Since the CIO was founded, leaders have held a number of health-related events, both independently and in partnerships with other organization Grounds. The recent Global Health Opportunities Fair, an event co-hosted by PIH, CGHE and the University chapter of Doctors Without Borders, helped connect students to research opportunities through faculty and outside organizations.
“We had three different organizations getting together sharing ideas, sharing student leadership,” Selden said. “Really, the mission of that endeavor is to show exactly what is important in global health — partnership.”
PIH also partnered with the CGHE and other groups to screen the documentary Bending the Arc — a film detailing a group of health advocates and the founders of PIH as they try to improve health equity in developing nations.
Looking forward, Selden and Smith said PIH leaders look to grow a larger group of students to advance the mission of their organization. Currently the organization has close to 30 members, including nine executive members.
Selden said he hopes to add positions for members to take on in order to strengthen the CIO’s presence on Grounds, especially in the years after founding members graduate. Selden also aims to introduce more fundraising events through collaborations with even more groups and future speakers series featuring a wide variety of global health contributors.
“We're really focused on getting that started, with the idea of spreading PIH’s message that everyone has a role in global health, from engineers, to nurses, to physicians to community health workers,” Selden said. “Global health can be very broadly defined as far as who can make an impact.”

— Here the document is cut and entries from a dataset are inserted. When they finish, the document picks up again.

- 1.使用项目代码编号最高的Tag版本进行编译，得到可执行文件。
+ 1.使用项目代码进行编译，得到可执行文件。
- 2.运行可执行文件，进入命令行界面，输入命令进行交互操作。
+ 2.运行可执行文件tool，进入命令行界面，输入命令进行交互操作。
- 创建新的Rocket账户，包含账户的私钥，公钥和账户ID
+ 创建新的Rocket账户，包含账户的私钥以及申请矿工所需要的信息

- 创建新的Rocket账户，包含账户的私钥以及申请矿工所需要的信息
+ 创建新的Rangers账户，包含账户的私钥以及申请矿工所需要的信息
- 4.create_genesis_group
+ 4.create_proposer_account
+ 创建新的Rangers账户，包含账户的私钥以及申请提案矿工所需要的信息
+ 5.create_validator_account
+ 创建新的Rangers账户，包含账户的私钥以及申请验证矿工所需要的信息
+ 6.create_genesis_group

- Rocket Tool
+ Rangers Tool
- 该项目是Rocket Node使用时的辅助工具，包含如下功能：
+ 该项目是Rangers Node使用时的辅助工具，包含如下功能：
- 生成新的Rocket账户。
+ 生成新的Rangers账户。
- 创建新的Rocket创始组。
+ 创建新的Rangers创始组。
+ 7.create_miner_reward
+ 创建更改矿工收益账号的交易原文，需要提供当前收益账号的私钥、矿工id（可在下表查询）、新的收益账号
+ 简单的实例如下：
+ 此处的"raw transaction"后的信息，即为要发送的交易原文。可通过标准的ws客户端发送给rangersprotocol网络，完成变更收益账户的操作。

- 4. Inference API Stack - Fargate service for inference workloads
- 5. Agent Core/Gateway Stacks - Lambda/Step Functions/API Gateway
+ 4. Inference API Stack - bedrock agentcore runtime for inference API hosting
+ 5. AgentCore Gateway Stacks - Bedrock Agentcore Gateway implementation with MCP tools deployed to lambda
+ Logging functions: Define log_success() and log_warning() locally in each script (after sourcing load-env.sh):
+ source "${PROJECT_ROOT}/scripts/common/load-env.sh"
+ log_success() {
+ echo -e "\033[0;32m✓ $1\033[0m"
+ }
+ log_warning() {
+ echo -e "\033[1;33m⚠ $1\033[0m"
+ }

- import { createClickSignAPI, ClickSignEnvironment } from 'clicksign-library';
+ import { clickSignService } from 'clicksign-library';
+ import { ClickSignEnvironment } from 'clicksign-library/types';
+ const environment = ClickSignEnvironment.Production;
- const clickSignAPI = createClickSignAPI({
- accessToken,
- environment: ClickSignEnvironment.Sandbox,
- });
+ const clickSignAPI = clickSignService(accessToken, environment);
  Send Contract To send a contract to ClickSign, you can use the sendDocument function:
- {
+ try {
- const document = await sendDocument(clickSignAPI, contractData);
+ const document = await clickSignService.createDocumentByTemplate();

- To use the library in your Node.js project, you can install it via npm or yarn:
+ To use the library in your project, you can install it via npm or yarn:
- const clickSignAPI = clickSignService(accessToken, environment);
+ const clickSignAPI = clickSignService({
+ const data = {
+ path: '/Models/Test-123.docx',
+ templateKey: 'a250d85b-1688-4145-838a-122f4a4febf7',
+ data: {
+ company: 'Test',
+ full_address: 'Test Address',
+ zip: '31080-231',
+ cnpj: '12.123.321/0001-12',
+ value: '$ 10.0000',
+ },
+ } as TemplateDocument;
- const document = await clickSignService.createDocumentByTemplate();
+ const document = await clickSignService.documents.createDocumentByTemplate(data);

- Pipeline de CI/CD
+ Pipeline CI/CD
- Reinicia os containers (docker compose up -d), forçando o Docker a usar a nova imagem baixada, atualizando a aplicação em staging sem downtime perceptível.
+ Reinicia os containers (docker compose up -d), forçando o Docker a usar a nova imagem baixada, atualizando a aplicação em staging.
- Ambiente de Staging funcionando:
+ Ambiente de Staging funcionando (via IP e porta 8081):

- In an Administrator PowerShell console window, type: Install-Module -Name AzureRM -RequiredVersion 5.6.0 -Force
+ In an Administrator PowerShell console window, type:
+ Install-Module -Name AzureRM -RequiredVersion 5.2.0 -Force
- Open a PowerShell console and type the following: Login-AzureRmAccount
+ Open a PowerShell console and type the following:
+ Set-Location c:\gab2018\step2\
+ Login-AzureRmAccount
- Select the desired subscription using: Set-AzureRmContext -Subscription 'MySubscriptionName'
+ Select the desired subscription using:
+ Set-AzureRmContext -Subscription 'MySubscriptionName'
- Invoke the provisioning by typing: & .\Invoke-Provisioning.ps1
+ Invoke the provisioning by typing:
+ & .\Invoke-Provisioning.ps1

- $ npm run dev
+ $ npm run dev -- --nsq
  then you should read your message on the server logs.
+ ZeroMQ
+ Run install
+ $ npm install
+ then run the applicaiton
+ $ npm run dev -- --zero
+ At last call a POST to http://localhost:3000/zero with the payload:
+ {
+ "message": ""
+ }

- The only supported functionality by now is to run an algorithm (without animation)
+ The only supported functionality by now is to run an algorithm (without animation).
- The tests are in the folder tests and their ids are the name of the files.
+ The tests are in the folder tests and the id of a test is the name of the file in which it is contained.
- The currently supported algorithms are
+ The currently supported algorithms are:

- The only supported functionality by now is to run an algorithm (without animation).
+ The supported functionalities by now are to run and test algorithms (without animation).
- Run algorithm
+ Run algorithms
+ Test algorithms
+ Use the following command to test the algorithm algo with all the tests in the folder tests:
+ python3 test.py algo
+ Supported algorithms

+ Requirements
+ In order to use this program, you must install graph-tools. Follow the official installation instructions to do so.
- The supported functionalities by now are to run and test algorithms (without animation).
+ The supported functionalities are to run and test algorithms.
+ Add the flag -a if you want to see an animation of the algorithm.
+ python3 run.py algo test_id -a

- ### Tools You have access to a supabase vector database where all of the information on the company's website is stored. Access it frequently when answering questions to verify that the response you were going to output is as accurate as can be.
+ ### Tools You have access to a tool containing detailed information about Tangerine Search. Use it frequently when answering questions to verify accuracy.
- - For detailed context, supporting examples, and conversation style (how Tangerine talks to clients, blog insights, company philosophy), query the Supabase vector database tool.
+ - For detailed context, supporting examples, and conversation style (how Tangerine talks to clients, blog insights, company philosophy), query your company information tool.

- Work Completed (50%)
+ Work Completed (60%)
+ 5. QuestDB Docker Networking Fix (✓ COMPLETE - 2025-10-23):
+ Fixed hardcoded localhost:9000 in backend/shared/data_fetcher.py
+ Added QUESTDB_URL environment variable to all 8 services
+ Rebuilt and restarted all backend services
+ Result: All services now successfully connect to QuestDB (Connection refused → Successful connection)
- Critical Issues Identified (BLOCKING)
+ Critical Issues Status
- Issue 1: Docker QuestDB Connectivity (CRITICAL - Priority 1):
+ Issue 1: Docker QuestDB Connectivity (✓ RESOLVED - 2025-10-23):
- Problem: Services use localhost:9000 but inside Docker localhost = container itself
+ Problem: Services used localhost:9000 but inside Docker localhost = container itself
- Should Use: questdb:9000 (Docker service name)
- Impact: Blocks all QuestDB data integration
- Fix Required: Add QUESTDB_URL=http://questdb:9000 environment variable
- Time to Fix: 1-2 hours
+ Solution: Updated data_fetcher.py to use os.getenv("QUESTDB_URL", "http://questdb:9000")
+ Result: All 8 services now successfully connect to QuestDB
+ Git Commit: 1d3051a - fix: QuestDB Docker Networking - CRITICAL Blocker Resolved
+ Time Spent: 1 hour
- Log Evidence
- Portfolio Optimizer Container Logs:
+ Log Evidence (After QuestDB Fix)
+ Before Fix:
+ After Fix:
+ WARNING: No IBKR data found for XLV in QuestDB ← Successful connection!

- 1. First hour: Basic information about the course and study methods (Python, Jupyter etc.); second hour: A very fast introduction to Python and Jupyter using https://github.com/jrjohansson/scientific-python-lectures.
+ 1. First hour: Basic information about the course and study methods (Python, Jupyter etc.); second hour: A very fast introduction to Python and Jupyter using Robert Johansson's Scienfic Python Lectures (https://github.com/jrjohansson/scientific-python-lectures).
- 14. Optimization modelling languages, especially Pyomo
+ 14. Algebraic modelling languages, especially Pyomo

Smith said she similarly hopes to diversify the organization beyond the primarily health-focused context that attracts premed students.
“The goal is to make a lot of people aware of the issues that we have around the world regarding health and access to health rights,” Smith said. “Social justice and health justice is a matter that everyone should be aware of and fighting for.”
PIH’s next event will be a Strides in Solidarity 5K Saturday with fundraising towards the Maternal Center for Excellence — a PIH sister organization providing advanced maternal and child health services in Sierra Leone.